### Task instructions
Look for the string "Holder" in the listing. Copy each line that has it.

### Material for this task
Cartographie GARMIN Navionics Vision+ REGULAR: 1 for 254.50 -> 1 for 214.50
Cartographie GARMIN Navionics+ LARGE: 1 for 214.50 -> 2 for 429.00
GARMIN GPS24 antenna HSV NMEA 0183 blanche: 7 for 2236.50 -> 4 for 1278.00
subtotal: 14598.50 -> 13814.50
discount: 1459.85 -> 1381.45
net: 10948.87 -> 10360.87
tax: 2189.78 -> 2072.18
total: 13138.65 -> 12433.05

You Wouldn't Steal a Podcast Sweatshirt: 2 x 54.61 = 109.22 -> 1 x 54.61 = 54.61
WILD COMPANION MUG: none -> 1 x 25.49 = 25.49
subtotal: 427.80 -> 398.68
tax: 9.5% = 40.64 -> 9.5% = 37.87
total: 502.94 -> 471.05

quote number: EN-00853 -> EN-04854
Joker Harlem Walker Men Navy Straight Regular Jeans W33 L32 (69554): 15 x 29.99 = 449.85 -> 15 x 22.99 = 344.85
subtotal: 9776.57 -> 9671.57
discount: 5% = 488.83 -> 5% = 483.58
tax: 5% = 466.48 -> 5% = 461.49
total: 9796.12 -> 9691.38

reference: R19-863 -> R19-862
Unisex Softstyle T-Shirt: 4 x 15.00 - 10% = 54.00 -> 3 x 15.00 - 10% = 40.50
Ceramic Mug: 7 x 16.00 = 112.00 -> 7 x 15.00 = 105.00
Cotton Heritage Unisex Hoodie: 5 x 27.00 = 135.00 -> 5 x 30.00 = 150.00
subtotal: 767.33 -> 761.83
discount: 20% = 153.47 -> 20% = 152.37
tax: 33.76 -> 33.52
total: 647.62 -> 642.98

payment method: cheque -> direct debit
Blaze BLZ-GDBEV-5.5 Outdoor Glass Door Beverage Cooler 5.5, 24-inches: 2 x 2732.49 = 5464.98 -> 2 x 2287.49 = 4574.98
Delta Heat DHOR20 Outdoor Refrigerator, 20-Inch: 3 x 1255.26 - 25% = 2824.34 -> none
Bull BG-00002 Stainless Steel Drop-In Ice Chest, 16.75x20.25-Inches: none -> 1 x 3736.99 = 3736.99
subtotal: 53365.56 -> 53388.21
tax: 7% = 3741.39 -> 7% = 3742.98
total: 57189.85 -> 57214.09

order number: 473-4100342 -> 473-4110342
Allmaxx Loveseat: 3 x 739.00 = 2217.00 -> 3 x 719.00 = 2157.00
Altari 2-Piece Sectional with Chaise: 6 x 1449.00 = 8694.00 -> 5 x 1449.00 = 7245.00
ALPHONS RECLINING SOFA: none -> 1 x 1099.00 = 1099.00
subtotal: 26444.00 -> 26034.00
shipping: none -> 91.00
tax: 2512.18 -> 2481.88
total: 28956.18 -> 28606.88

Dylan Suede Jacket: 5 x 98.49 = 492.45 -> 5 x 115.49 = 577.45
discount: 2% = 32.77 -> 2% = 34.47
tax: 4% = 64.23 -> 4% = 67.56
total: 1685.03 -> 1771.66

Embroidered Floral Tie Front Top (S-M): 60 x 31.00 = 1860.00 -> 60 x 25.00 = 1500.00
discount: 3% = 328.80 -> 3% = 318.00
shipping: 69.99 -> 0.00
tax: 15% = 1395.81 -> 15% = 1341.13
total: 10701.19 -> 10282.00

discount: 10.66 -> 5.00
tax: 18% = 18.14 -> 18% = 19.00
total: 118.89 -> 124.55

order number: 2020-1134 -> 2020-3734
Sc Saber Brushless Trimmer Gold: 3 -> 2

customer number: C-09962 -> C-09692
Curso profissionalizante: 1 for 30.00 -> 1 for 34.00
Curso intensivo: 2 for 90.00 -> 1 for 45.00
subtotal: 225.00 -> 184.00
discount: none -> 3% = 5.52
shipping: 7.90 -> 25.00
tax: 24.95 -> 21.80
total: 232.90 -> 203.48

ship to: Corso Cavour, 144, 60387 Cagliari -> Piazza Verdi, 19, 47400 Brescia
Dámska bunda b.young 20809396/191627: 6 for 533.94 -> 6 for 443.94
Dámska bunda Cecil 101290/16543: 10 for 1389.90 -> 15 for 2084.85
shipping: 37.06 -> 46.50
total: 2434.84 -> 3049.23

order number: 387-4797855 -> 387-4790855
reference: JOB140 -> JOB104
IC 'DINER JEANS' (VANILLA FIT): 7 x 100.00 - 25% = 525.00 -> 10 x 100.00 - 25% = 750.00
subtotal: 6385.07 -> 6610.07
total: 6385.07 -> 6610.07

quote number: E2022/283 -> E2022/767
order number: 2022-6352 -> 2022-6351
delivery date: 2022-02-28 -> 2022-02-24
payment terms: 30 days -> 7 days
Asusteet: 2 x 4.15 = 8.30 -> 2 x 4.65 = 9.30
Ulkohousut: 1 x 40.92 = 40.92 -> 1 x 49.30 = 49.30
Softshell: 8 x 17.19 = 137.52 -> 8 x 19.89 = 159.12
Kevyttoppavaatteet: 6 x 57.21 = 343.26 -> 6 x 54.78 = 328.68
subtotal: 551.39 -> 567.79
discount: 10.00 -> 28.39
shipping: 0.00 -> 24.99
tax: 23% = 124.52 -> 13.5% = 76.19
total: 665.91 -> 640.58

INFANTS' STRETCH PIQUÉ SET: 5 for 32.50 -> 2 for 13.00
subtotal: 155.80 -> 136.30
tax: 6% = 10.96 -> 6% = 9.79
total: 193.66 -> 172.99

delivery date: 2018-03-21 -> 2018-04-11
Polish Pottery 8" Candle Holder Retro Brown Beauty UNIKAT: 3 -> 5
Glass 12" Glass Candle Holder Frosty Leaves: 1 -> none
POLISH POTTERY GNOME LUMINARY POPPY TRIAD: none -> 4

### Answer to this task
Polish Pottery 8" Candle Holder Retro Brown Beauty UNIKAT: 3 -> 5
Glass 12" Glass Candle Holder Frosty Leaves: 1 -> none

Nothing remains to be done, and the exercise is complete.